From the entries that follow, copy each line containing the word "with".
Start of The data
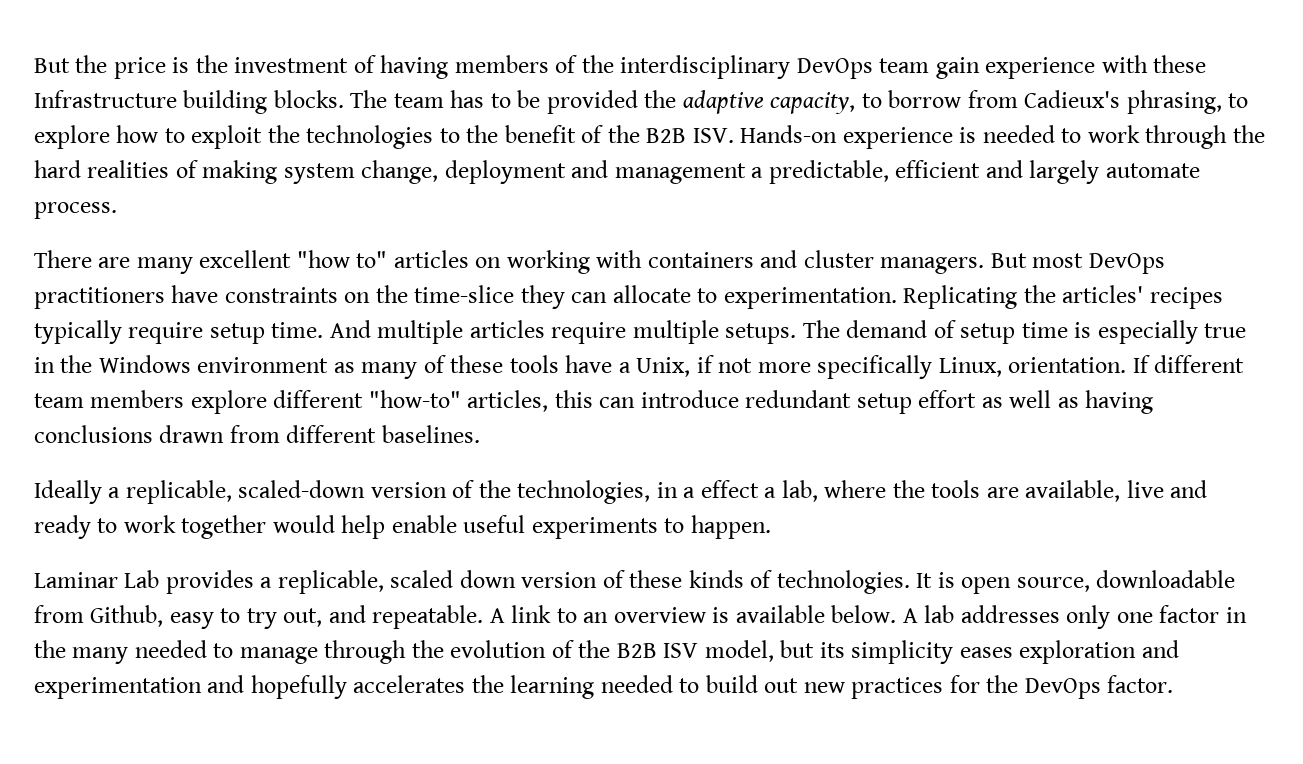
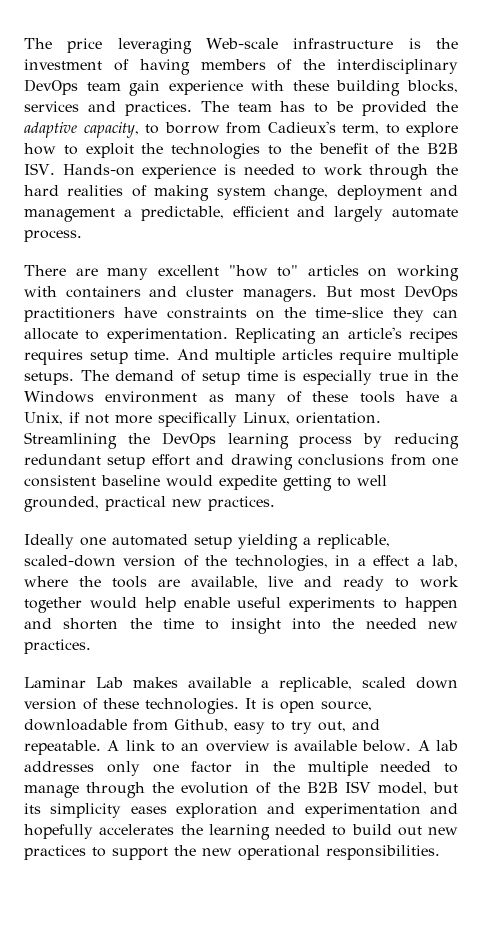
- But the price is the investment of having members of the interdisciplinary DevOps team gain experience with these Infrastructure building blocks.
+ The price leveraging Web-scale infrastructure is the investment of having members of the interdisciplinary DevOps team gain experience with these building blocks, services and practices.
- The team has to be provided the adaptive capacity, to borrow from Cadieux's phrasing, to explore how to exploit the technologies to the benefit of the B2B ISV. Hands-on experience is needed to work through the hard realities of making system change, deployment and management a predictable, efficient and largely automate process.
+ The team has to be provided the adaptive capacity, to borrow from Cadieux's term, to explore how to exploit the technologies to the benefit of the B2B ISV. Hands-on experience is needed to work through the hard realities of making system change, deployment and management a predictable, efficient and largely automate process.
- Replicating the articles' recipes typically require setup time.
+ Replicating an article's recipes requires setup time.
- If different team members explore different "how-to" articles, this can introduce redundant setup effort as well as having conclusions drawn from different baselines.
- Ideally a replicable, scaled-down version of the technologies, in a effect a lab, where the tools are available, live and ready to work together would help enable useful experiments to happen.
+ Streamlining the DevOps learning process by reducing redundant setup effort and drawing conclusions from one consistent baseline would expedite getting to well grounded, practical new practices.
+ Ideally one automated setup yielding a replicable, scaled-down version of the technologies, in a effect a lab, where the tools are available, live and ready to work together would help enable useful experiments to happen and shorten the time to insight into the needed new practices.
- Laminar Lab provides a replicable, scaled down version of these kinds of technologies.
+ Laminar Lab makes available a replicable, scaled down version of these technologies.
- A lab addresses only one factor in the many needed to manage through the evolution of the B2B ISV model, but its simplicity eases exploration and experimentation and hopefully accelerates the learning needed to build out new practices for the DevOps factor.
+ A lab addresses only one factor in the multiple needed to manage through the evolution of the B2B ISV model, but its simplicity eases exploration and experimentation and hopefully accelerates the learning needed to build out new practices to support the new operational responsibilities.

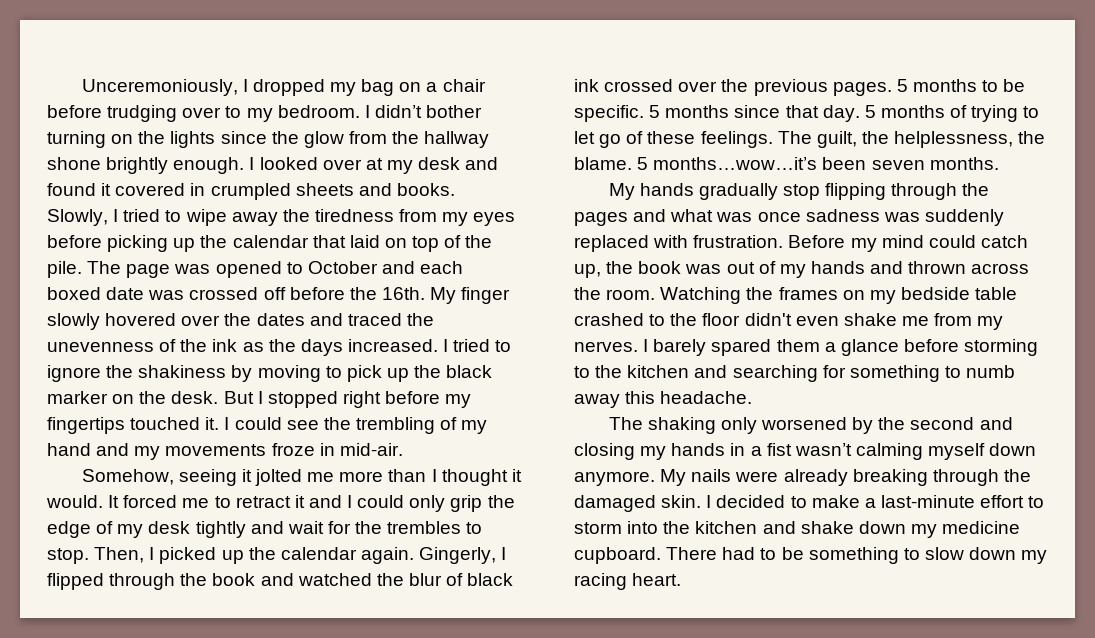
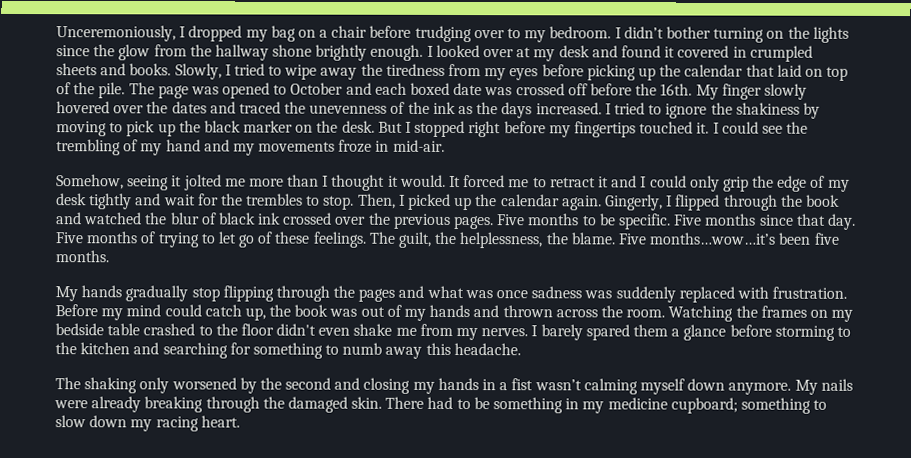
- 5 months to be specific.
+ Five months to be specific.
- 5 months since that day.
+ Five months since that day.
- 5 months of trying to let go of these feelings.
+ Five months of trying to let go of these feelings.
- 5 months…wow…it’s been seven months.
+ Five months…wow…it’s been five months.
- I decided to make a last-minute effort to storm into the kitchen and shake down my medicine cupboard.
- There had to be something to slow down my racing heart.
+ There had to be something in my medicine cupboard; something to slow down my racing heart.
End of The data
■ **Answer for the task**
- But the price is the investment of having members of the interdisciplinary DevOps team gain experience with these Infrastructure building blocks.
+ The price leveraging Web-scale infrastructure is the investment of having members of the interdisciplinary DevOps team gain experience with these building blocks, services and practices.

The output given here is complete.